Es waren die funktionellen Merkmale, die Pickel zum Durchbruch verhalfen. Pickels Töchter waren gesund, fruchtbar und gaben für damalige Verhältnisse viel Milch mit guten Eiweiss- und Fettgehalten. "Es hat damals keinen vergleichbaren Stier gegeben, der so viele gute Eigenschaften gebracht hat", sagt Gerber dazu. Nicolas Berger sagt, dass Pickel "dem damaligen Exterieur-Niveau der Schweizer Red-Holstein-Population gutgetan hat" und betont zudem, dass sich die Zucht verändert hat. "Pickel war zu seiner Zeit einer der besten für das Exterieur mit durchschnittlichen Leistungsmerkmalen", so Berger weiter.

Pickel, der 83 Prozent Red-Holstein- und 17 Prozent Simmentaler-Blut in seinen Adern hatte, wäre nach heutiger Definition allerdings kein Red-Holstein-Stier mehr. Für die Rassenzugehörigkeit wird ein minimaler Red-Holstein-Blutanteil von 87 Prozent verlangt. Wie Samuel Krähenbühl von Swissgenetics sagt, herrscht Reinrassigkeit aber erst ab 98 Prozent Red-Holstein-Blutanteil. Pickel wäre mit seinen 17 Prozent Simmentaler-Blut demnach ganz klar ein Swiss-Fleckvieh-Stier. Wie Krähenbühl schreibt, wäre die Rasse Swiss Fleckvieh "ohne den Einfluss von Pickel kaum denkbar." Wurde Pickel-Blut in der Red-Holstein-Zucht bald von anderen Stieren verdrängt, ist es bei Swiss Fleckvieh nach wie vor präsent. Wie Krähenbühl sagt, sei es fast einfacher, jene Stiere zu erwähnen, die nicht mit Pickel verwandt sind.

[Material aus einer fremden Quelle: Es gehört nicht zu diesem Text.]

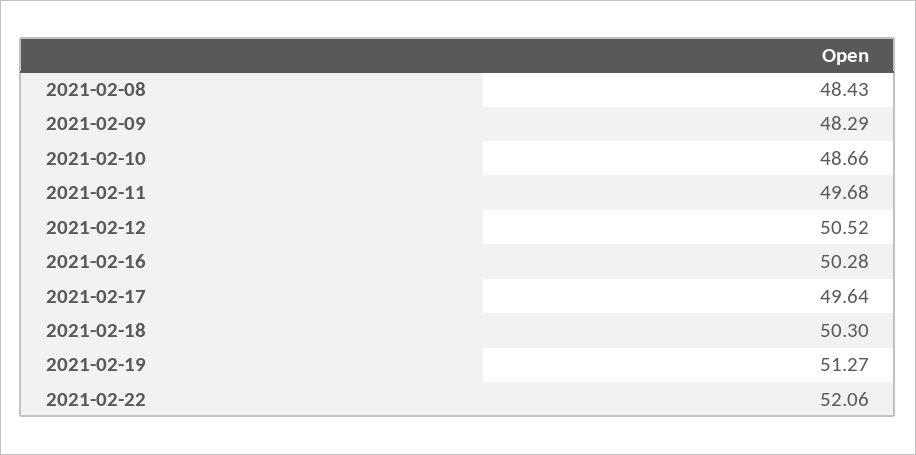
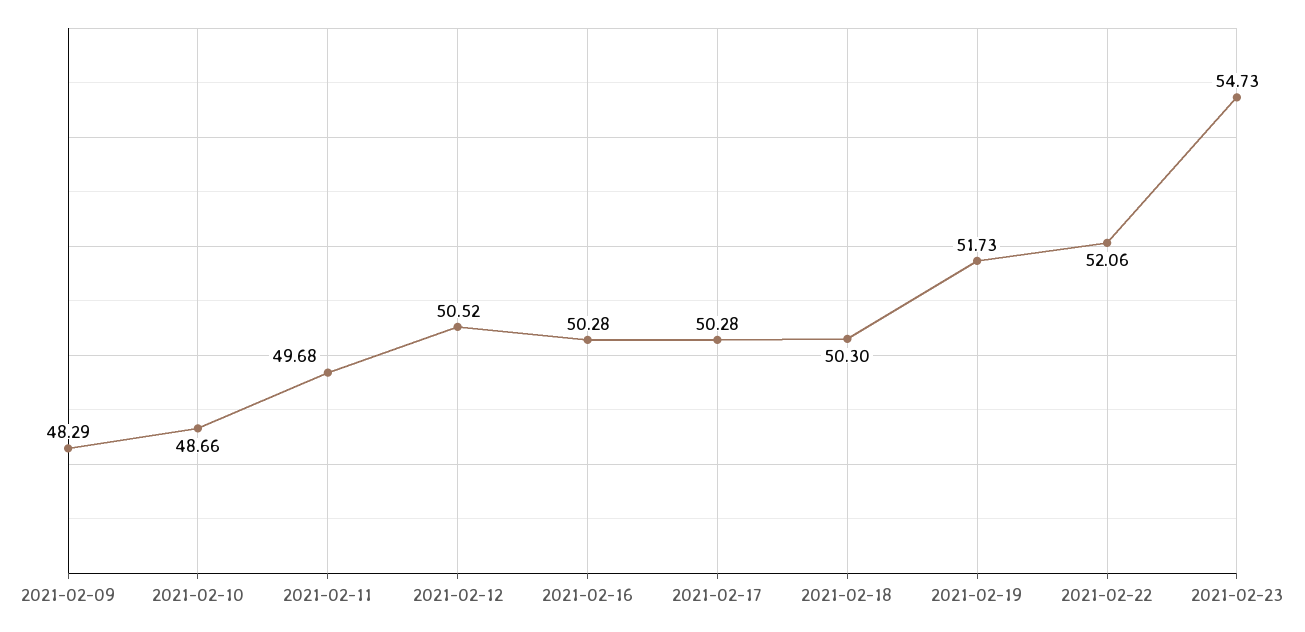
2021-02-08: 48.43 -> none
2021-02-17: 49.64 -> 50.28
2021-02-19: 51.27 -> 51.73
2021-02-23: none -> 54.73

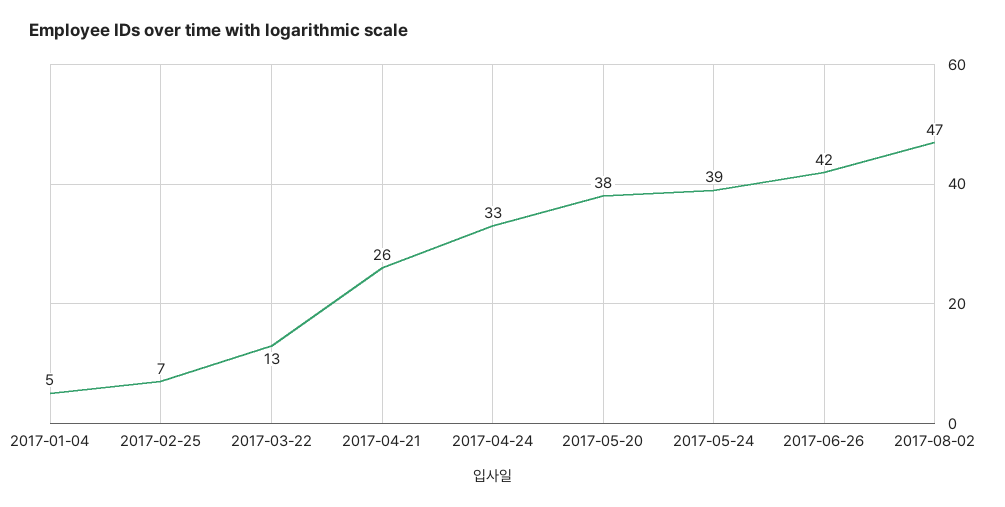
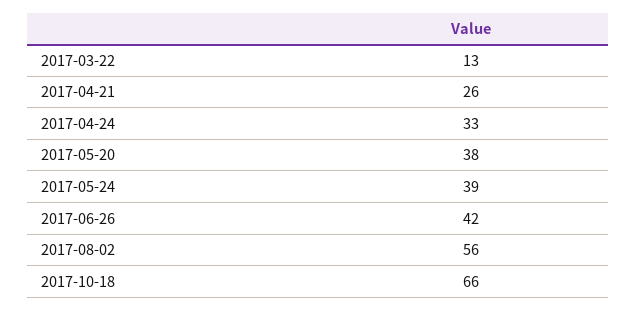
2017-01-04: 5 -> none
2017-02-25: 7 -> none
2017-08-02: 47 -> 56
2017-10-18: none -> 66

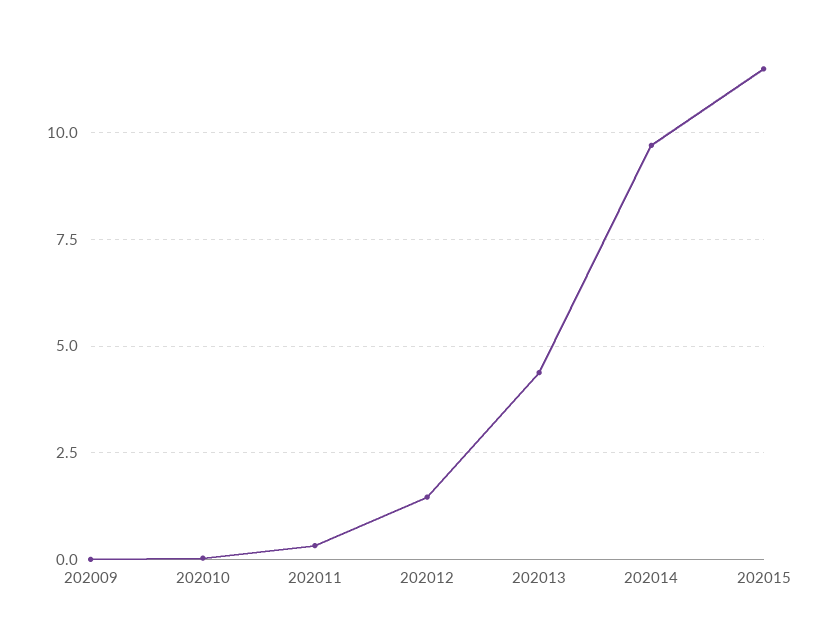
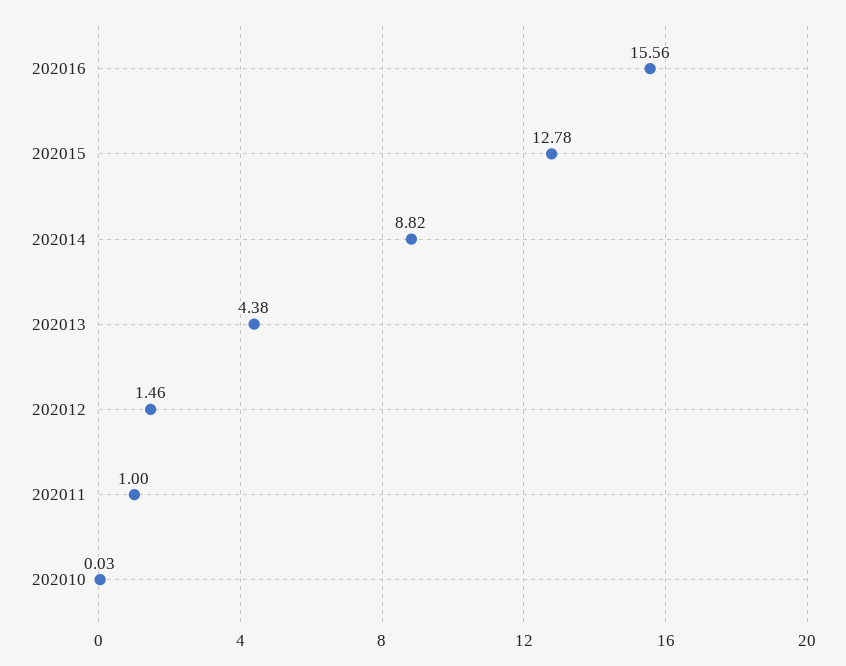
202009: 0 -> none
202011: 0.25 -> 1
202014: 9.75 -> 8.82
202015: 11.5 -> 12.78
202016: none -> 15.56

Überraschend ist das nicht; Pickel-Kühe passen besser ins Konzept von Swiss-Fleckvieh. Wer nämlich eine mittelgrosse, mittelscharfe und langlebige Kuh will, der ist mit Pickel nach wie vor bestens bedient. "Die Swiss-Fleckvieh-Zucht wäre ohne Pickel nicht auf dem Niveau von heute", sagt Gerber. Dass Pickel so lange eingesetzt wird, hat aber noch einen anderen Grund: Pickel war ein Kuhmacher. Als Stierenvater indes vererbte er schlecht. Keiner seiner direkten Söhne vermochte dem Vater das Wasser zu reichen. Pickel widerlegte die Regel, dass die Söhne besser seien als ihre Väter. Aus genetischer Sicht ist es das, was die Züchter immer erwarten. Nur bei Pickel war das anders - und das sicherte ihm den dauerhaften Erfolg.